::: DATA TO USE

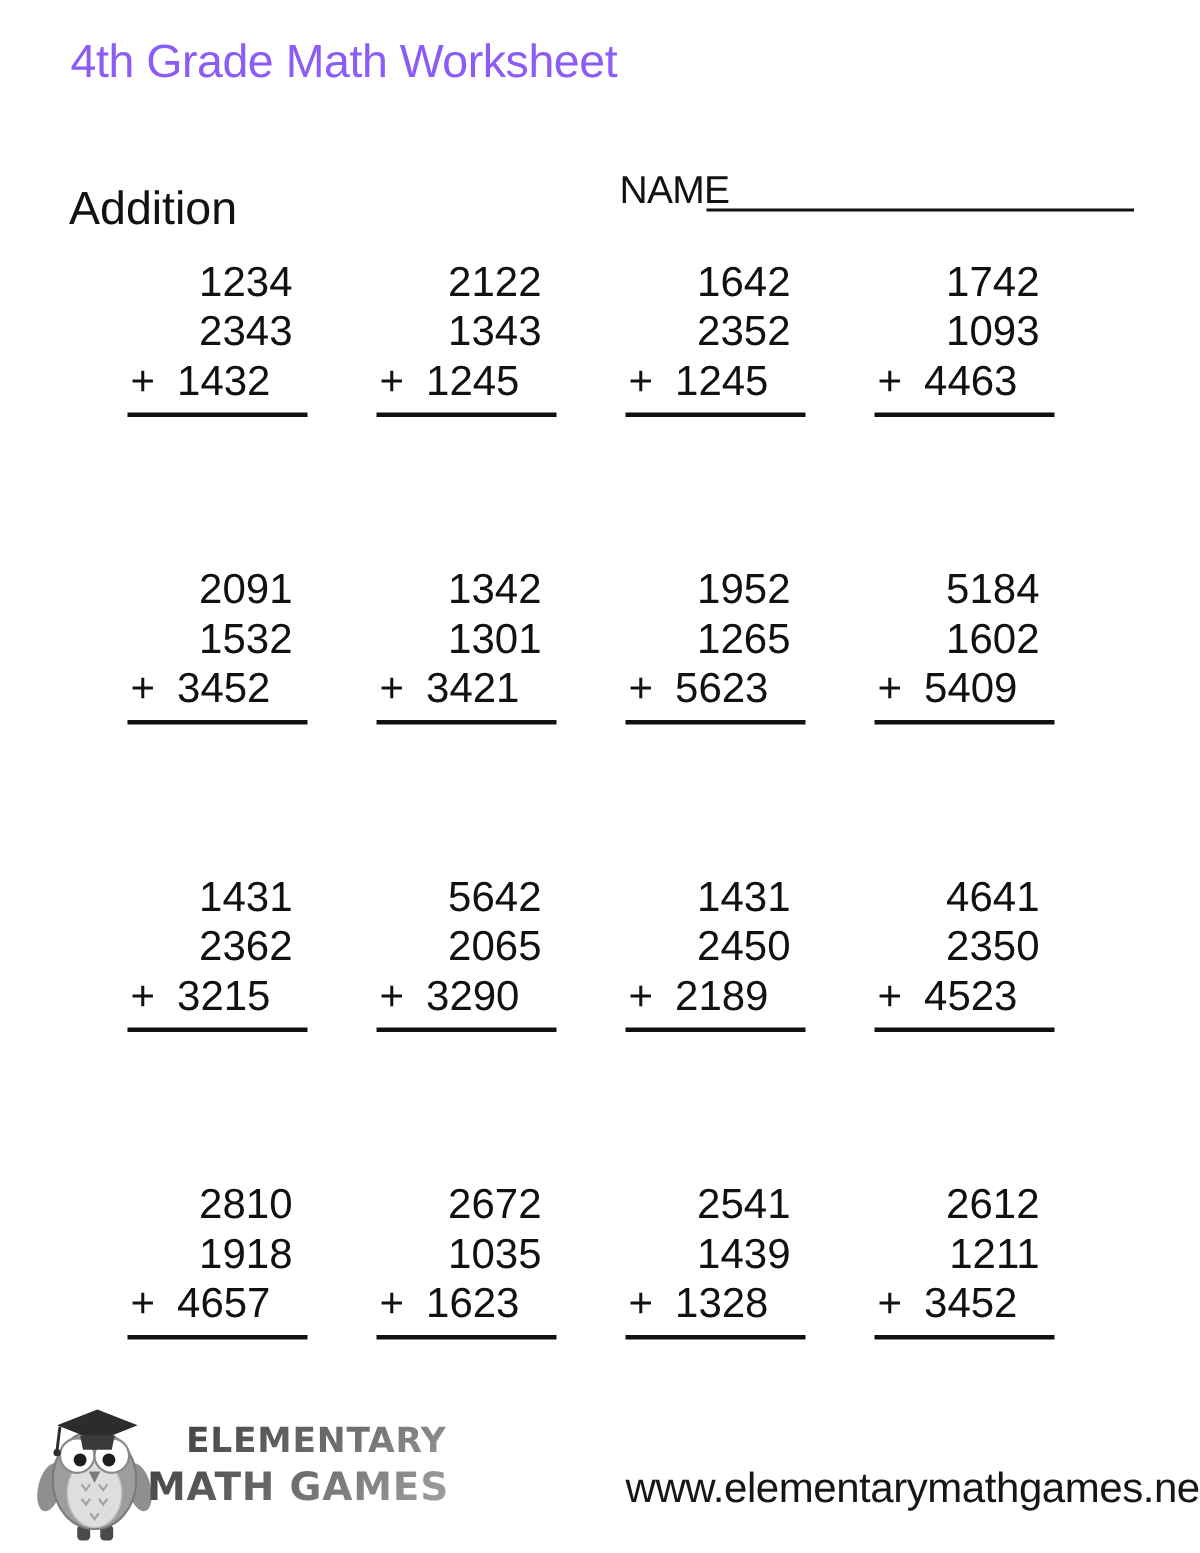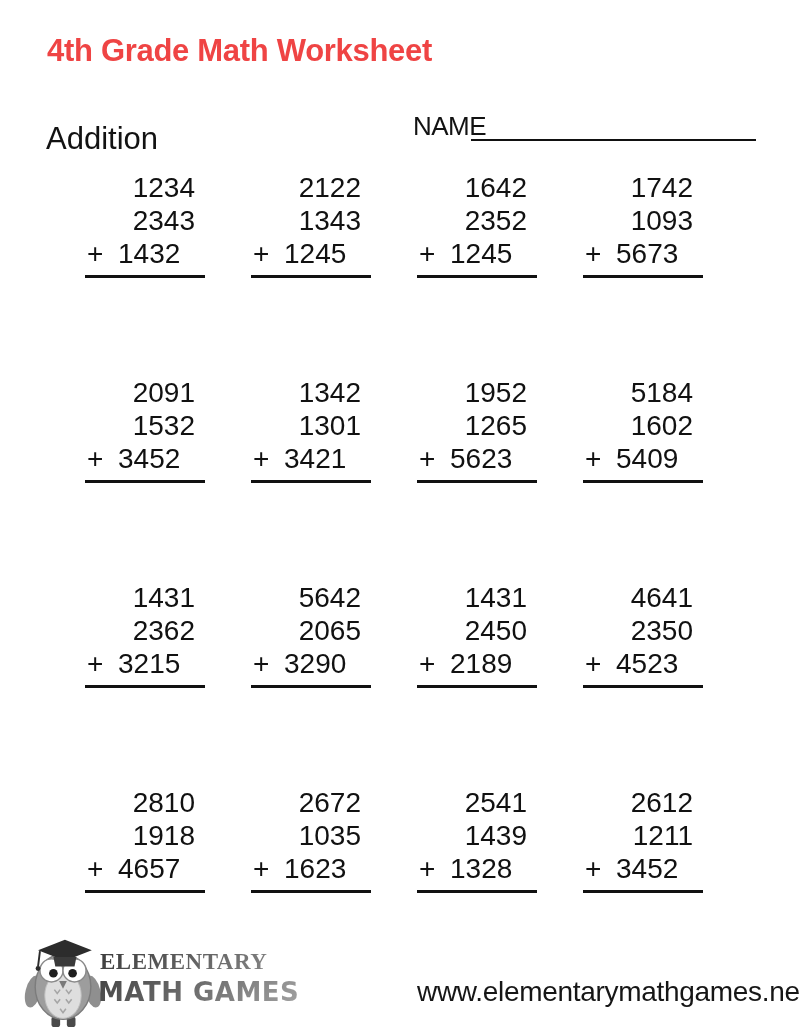--- a/index.html
+++ b/index.html
@@ -10,25 +10,25 @@
     background: #ffffff;
     font-family: "Liberation Sans", sans-serif;
     color: #111111;
     overflow: hidden;
   }
 
   
   .title {
     position: absolute;
     left: 47px;
-    top: 33px;
+    top: 23px;
     font-size: 31px;
-    font-weight: 700;
+    font-weight: 400;
     letter-spacing: -0.3px;
-    color: #ef4444;
+    color: #8b5cf6;
   }
   .section-heading {
     position: absolute;
     left: 46px;
     top: 101px;
     font-size: 31px;
     font-weight: 400;
     color: #121212;
     margin-top: 20px;
   }
@@ -93,22 +93,21 @@
     line-height: 1.0;
     color: #6b6b6b;
     background: linear-gradient(135deg, #3b3b3b 0%, #6f6f6f 55%, #a2a2a2 100%);
     -webkit-background-clip: text;
     background-clip: text;
     -webkit-text-fill-color: transparent;
   }
   .logo-line1 {
     font-size: 23px;
     letter-spacing: 0.5px;
-    margin-left: 2px;
-    font-family: Liberation Serif, serif;
+    margin-left: 26px;
   }
   .logo-line2 {
     font-size: 26px;
     letter-spacing: 0.5px;
     margin-top: 6px;
   }
   .site-url {
     position: absolute;
     left: 417px;
     top: 976px;
@@ -155,21 +154,21 @@
         <span class="plus">+</span>
         <span class="addend a3">1245</span>
       </div>
     </div>
 
     <div class="problem">
       <div class="addend a1">1742</div>
       <div class="addend a2">1093</div>
       <div class="last-row">
         <span class="plus">+</span>
-        <span class="addend a3">5673</span>
+        <span class="addend a3">4463</span>
       </div>
     </div>
 
     <div class="problem">
       <div class="addend a1">2091</div>
       <div class="addend a2">1532</div>
       <div class="last-row">
         <span class="plus">+</span>
         <span class="addend a3">3452</span>
       </div>

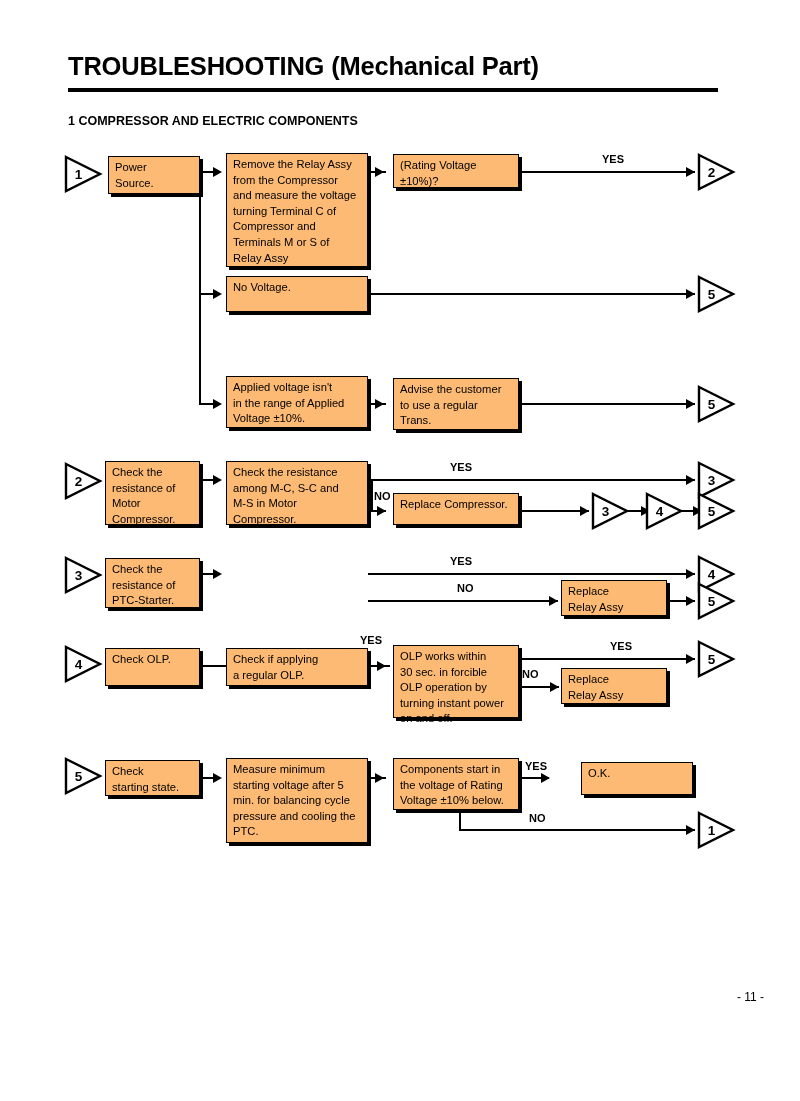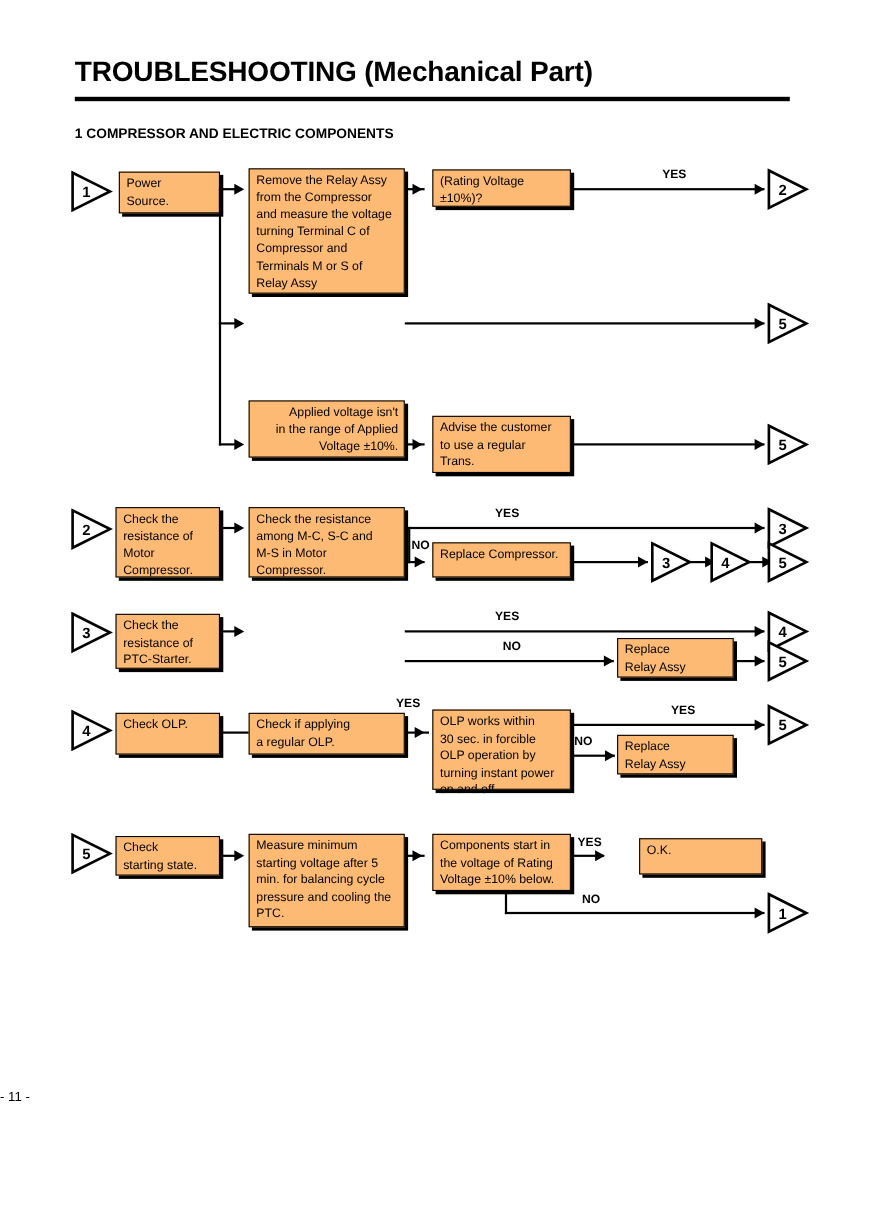--- a/index.html
+++ b/index.html
@@ -103,21 +103,21 @@
     font-weight: bold;
     white-space: nowrap;
   }
 
   
   .footer {
     position: absolute;
     left: 0;
     top: 990px;
     width: 764px;
-    text-align: left;
+    text-align: right;
     font-size: 12px;
   }
 </style>
 </head>
 <body>
 
 <div class="page-title">TROUBLESHOOTING (Mechanical Part)</div>
 <div class="title-rule"></div>
 <div class="section-heading">1 COMPRESSOR AND ELECTRIC COMPONENTS</div>
 
@@ -170,30 +170,33 @@
   <div class="hline" style="left:519px; top:171px; width:176px;"></div>
   <div class="arrow-r" style="left:686px; top:167px;"></div>
   <div class="blabel" style="left:602px; top:153px;">YES</div>
   <div class="ref" style="left:697px; top:153px;">
     <svg viewBox="0 0 40 38">
         <polygon points="2,2 36,19 2,36" fill="#fff" stroke="#000" stroke-width="2.4"></polygon>
       </svg>
     <div class="num">2</div>
   </div>
 
+  <div class="node" style="left:226px; top:276px; width:142px; height:36px;">
+    <span>No Voltage.</span>
+  </div>
   <div class="hline" style="left:368px; top:293px; width:327px;"></div>
   <div class="arrow-r" style="left:686px; top:289px;"></div>
   <div class="ref" style="left:697px; top:275px;">
     <svg viewBox="0 0 40 38">
         <polygon points="2,2 36,19 2,36" fill="#fff" stroke="#000" stroke-width="2.4"></polygon>
       </svg>
     <div class="num">5</div>
   </div>
 
-  <div class="node" style="left:226px; top:364px; width:142px; height:52px;text-align:right;">
+  <div class="node" style="left:226px; top:376px; width:142px; height:52px;">
     <span>
         <span>Applied voltage isn't</span>
         <span>in the range of Applied</span>
         <span>Voltage ±10%.</span>
       </span>
   </div>
   <div class="hline" style="left:368px; top:403px; width:18px;"></div>
   <div class="arrow-r" style="left:375px; top:399px;"></div>
 
   <div class="node" style="left:393px; top:378px; width:126px; height:52px;">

::::::

= REQUIRED ACTION =
A faithful copy of each entry is required, and no picture may be carried into it.

= TASK OUTPUT =
--- a/index.html
+++ b/index.html
@@ -10,25 +10,25 @@
     background: #ffffff;
     font-family: "Liberation Sans", sans-serif;
     color: #111111;
     overflow: hidden;
   }
 
   
   .title {
     position: absolute;
     left: 47px;
-    top: 33px;
+    top: 23px;
     font-size: 31px;
-    font-weight: 700;
+    font-weight: 400;
     letter-spacing: -0.3px;
-    color: #ef4444;
+    color: #8b5cf6;
   }
   .section-heading {
     position: absolute;
     left: 46px;
     top: 101px;
     font-size: 31px;
     font-weight: 400;
     color: #121212;
     margin-top: 20px;
   }
@@ -93,22 +93,21 @@
     line-height: 1.0;
     color: #6b6b6b;
     background: linear-gradient(135deg, #3b3b3b 0%, #6f6f6f 55%, #a2a2a2 100%);
     -webkit-background-clip: text;
     background-clip: text;
     -webkit-text-fill-color: transparent;
   }
   .logo-line1 {
     font-size: 23px;
     letter-spacing: 0.5px;
-    margin-left: 2px;
-    font-family: Liberation Serif, serif;
+    margin-left: 26px;
   }
   .logo-line2 {
     font-size: 26px;
     letter-spacing: 0.5px;
     margin-top: 6px;
   }
   .site-url {
     position: absolute;
     left: 417px;
     top: 976px;
@@ -155,21 +154,21 @@
         <span class="plus">+</span>
         <span class="addend a3">1245</span>
       </div>
     </div>
 
     <div class="problem">
       <div class="addend a1">1742</div>
       <div class="addend a2">1093</div>
       <div class="last-row">
         <span class="plus">+</span>
-        <span class="addend a3">5673</span>
+        <span class="addend a3">4463</span>
       </div>
     </div>
 
     <div class="problem">
       <div class="addend a1">2091</div>
       <div class="addend a2">1532</div>
       <div class="last-row">
         <span class="plus">+</span>
         <span class="addend a3">3452</span>
       </div>

--- a/index.html
+++ b/index.html
@@ -103,21 +103,21 @@
     font-weight: bold;
     white-space: nowrap;
   }
 
   
   .footer {
     position: absolute;
     left: 0;
     top: 990px;
     width: 764px;
-    text-align: left;
+    text-align: right;
     font-size: 12px;
   }
 </style>
 </head>
 <body>
 
 <div class="page-title">TROUBLESHOOTING (Mechanical Part)</div>
 <div class="title-rule"></div>
 <div class="section-heading">1 COMPRESSOR AND ELECTRIC COMPONENTS</div>
 
@@ -170,30 +170,33 @@
   <div class="hline" style="left:519px; top:171px; width:176px;"></div>
   <div class="arrow-r" style="left:686px; top:167px;"></div>
   <div class="blabel" style="left:602px; top:153px;">YES</div>
   <div class="ref" style="left:697px; top:153px;">
     <svg viewBox="0 0 40 38">
         <polygon points="2,2 36,19 2,36" fill="#fff" stroke="#000" stroke-width="2.4"></polygon>
       </svg>
     <div class="num">2</div>
   </div>
 
+  <div class="node" style="left:226px; top:276px; width:142px; height:36px;">
+    <span>No Voltage.</span>
+  </div>
   <div class="hline" style="left:368px; top:293px; width:327px;"></div>
   <div class="arrow-r" style="left:686px; top:289px;"></div>
   <div class="ref" style="left:697px; top:275px;">
     <svg viewBox="0 0 40 38">
         <polygon points="2,2 36,19 2,36" fill="#fff" stroke="#000" stroke-width="2.4"></polygon>
       </svg>
     <div class="num">5</div>
   </div>
 
-  <div class="node" style="left:226px; top:364px; width:142px; height:52px;text-align:right;">
+  <div class="node" style="left:226px; top:376px; width:142px; height:52px;">
     <span>
         <span>Applied voltage isn't</span>
         <span>in the range of Applied</span>
         <span>Voltage ±10%.</span>
       </span>
   </div>
   <div class="hline" style="left:368px; top:403px; width:18px;"></div>
   <div class="arrow-r" style="left:375px; top:399px;"></div>
 
   <div class="node" style="left:393px; top:378px; width:126px; height:52px;">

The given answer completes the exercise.